Des membres du parti libéral Ghad, du parti nassérien, du mouvement Kefaya, dont le journaliste islamiste, Mohammed Abdel Qoddous, et du groupuscule islamiste Amal, ont également été arrêtés.
Quadrillée par la police et menacée par une tempête de sable, la capitale égyptienne semblait tourner plus au ralenti que d'habitude pour des motifs difficiles à pondérer: solidarité passive avec la contestation, peur d'affrontements ou crainte de gros embouteillages.
Le gouvernement, via un communiqué du ministère de l'Intérieur, avait averti qu'il prendrait des "mesures immédiates et fermes" contre quiconque manifesterait ou suivrait un ordre de grève, fustigeant des "provocateurs".
Une grève prévue, selon la presse d'opposition, par l'usine textile de Mahallah, dans le delta du Nil, employant 24.000 personnes, n'a finalement pas eu lieu, sous la pression des autorités et en raison de divisions internes. Des heurts avaient éclaté entre quelque 1.500 habitants, dont des employés, et les forces de l'ordre.

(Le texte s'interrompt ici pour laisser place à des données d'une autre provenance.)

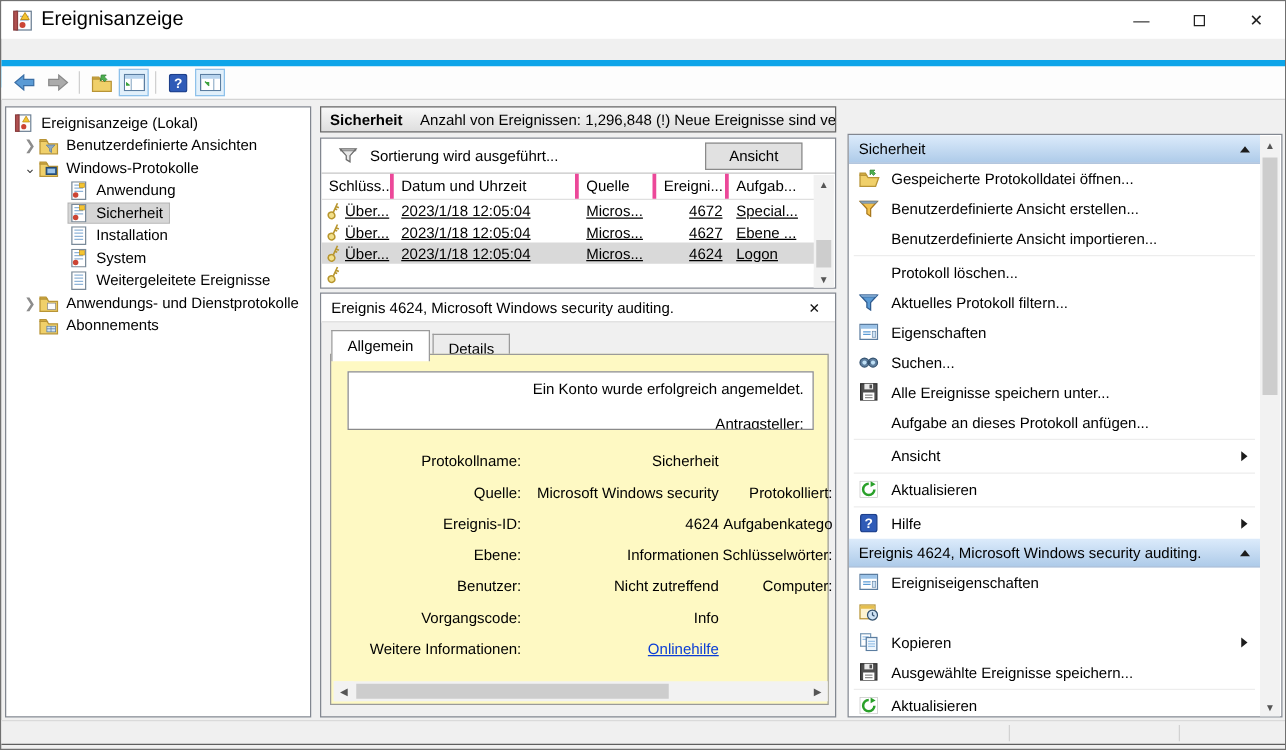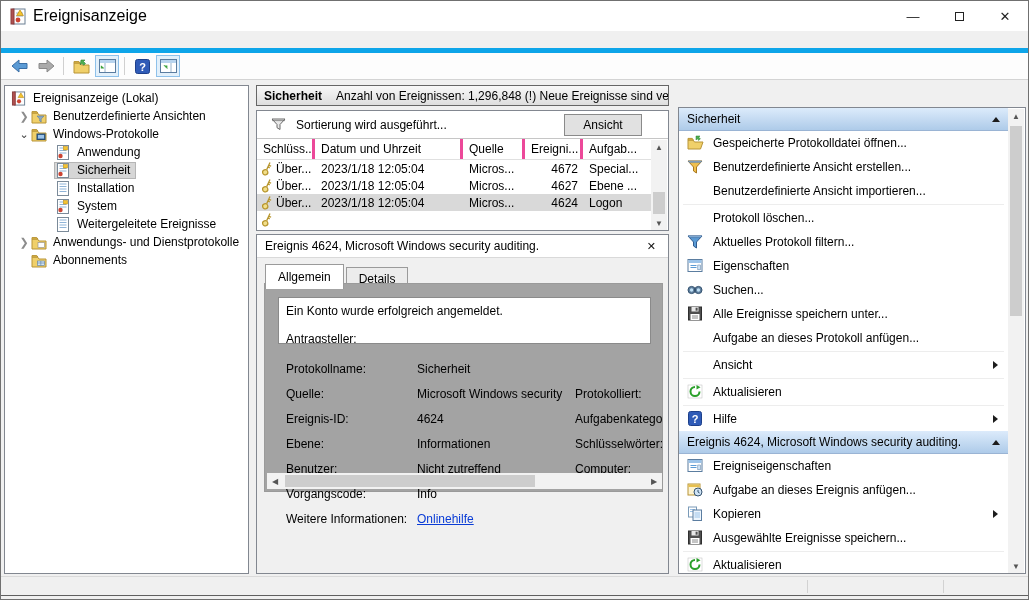--- a/index.html
+++ b/index.html
@@ -52,7 +52,7 @@
   .thead{height:21px;display:flex;border-bottom:1px solid #e0e0e0;position:relative;width:395px;}
   .th{padding:3px 5px 0 6px;border-right:3px solid #ec4899;overflow:hidden;white-space:nowrap;}
   .c1{width:58px;}.c2{width:148px;}.c3{width:62px;}.c4{width:58px;text-align:left;}.c5{width:69px;border-right:none;}
-  .erow{height:17px;display:flex;align-items:center;width:395px;white-space:nowrap;}
+  .erow{height:17px;display:flex;align-items:center;width:395px;white-space:nowrap;text-decoration:underline;}
   .erow.sel{background:#d9d9d9;}
   .erow .cell{padding:0 5px 0 6px;overflow:hidden;}
   .erow .c1{display:flex;align-items:center;padding-left:3px;}

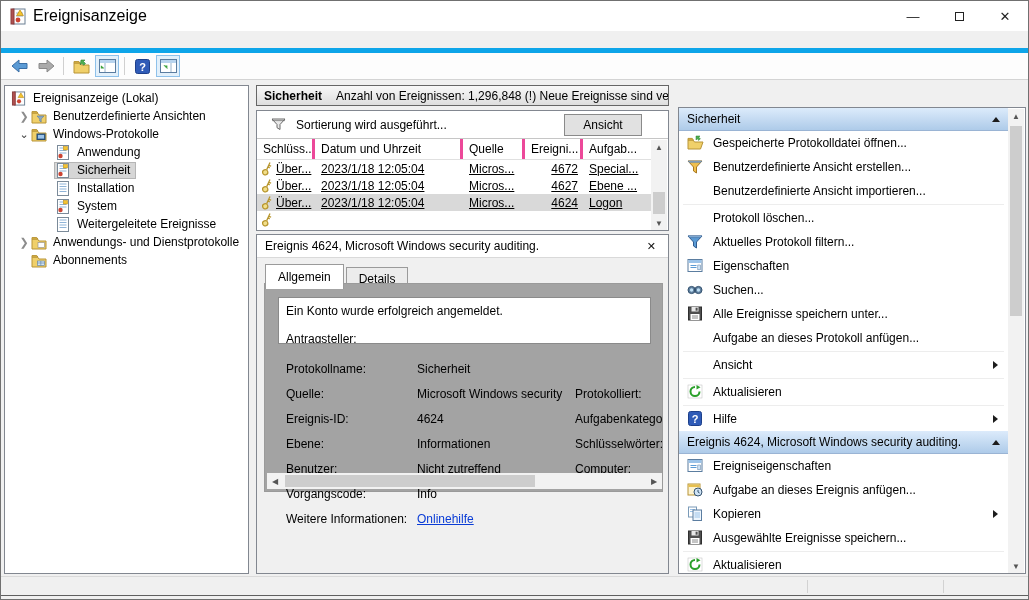--- a/index.html
+++ b/index.html
@@ -78,7 +78,7 @@
   .tabs{display:flex;padding:6px 0 0 8px;height:26px;}
   .tab{padding:4px 12px 3px;border:1px solid #9a9a9a;border-bottom:none;background:#ececec;margin-right:2px;position:relative;top:3px;font-size:12px;height:22px;}
   .tab.active{background:#fff;top:0;height:25px;z-index:2;padding-top:5px;}
-  .dpanel{position:absolute;left:7px;top:48px;width:399px;height:209px;border:1px solid #9a9a9a;background:#a3a3a3;z-index:1;}
+  .dpanel{position:absolute;left:7px;top:48px;width:399px;height:281px;border:1px solid #9a9a9a;background:#fef9c3;z-index:1;text-align:right;}
   .descbox{position:absolute;left:13px;top:13px;width:373px;height:47px;background:#fff;border:1px solid #8a8a8a;overflow:hidden;padding:6px 7px;line-height:15px;}
   .descbox .more{margin-top:13px;}
   .fields{position:absolute;left:21px;top:72px;width:380px;}

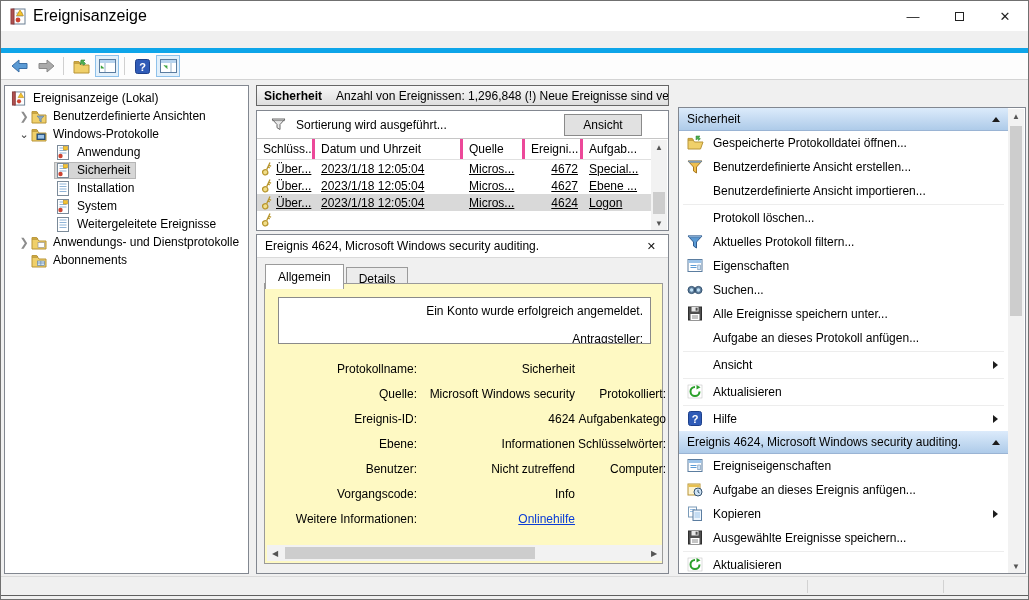--- a/index.html
+++ b/index.html
@@ -608,7 +608,6 @@
             <path d="M11 7.8 v2.2 l1.6 1" stroke="#34526f" fill="none"></path>
           </svg>
         </span>
-      <span>Aufgabe an dieses Ereignis anfügen...</span>
     </div>
     <div class="aitem">
       <span class="aicon">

Des forces anti-émeutes ont pris position autour de l'usine de la compagnie publique Misr Filature et Tissage.
Au Caire, quelques centaines de manifestants se sont retranchés pendant plusieurs heures à l'intérieur du syndicat des avocats, devant lequel deux fois plus de policiers entravaient entrées et sorties, selon un correspondant de l'AFP sur place.
Des cours ont été suspendus à la prestigieuse Université américaine du Caire (AUC) au centre-ville. Une manifestation de 400 étudiants s'est déroulée à l'université d'Helwan, près du Caire.

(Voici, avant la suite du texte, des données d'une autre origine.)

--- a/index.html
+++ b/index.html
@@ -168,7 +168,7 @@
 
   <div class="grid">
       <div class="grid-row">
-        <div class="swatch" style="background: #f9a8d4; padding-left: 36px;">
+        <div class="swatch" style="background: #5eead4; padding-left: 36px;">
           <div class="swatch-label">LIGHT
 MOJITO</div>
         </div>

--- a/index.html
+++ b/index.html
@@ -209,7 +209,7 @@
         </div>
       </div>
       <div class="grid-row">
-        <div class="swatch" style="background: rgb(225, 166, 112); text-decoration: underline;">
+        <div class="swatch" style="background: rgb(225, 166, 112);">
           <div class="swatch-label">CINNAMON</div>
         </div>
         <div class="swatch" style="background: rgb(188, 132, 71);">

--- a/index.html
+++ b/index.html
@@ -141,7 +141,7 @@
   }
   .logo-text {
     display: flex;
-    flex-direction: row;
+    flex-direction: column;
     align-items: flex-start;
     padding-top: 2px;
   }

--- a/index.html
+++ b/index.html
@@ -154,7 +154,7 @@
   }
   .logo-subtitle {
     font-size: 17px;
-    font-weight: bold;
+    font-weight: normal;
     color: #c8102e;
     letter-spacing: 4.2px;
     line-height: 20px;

"L'appel à la grève a eu peu d'échos car les jeunes qui l'ont lancé n'avaient ni expérience, ni relais, ni assise populaire", a estimé un réputé professeur de sciences politiques de l'Université du Caire, Mohamed Kamel al-Sayyed.
"Mais il ne faut pas le sous-estimer car c'est une première sur fond d'un mécontement assez généralisé dans le pays", a-t-il dit à l'AFP.
Une flambée de prix met l'Egypte, où s'est accrue la fracture sociale, sous forte tension. Le "panier" en denrées d'un ménage s'est renchéri de 50% depuis le début de l'année, selon le Programme alimentaire mondial (PAM).
La pénurie du pain subventionné a cristallisé le mécontentement. Elle s'explique par la hausse des cours du blé, que doit importer l'Egypte pour couvrir 55% de ses besoins, et la corruption.
Le ministère de l'Intérieur avait mis en cause des "professionnels de la provocation et des courants illégaux".
Ecartés des municipales de mardi par le pouvoir, qui a effectué quelque 800 arrestations dans leurs rangs, les Frères musulmans, principale force d'opposition en Egypte, sont restés publiquement, et prudemment, à l'écart de l'appel.
Seuls 20 candidats de la confrérie islamiste, tolérée quoique interdite, se présenteront sous l'étiquette d'indépendants lors de ce scrutin sans le moindre suspense, alors que le parti au pouvoir, en alignera plus de 50.000 à travers le pays.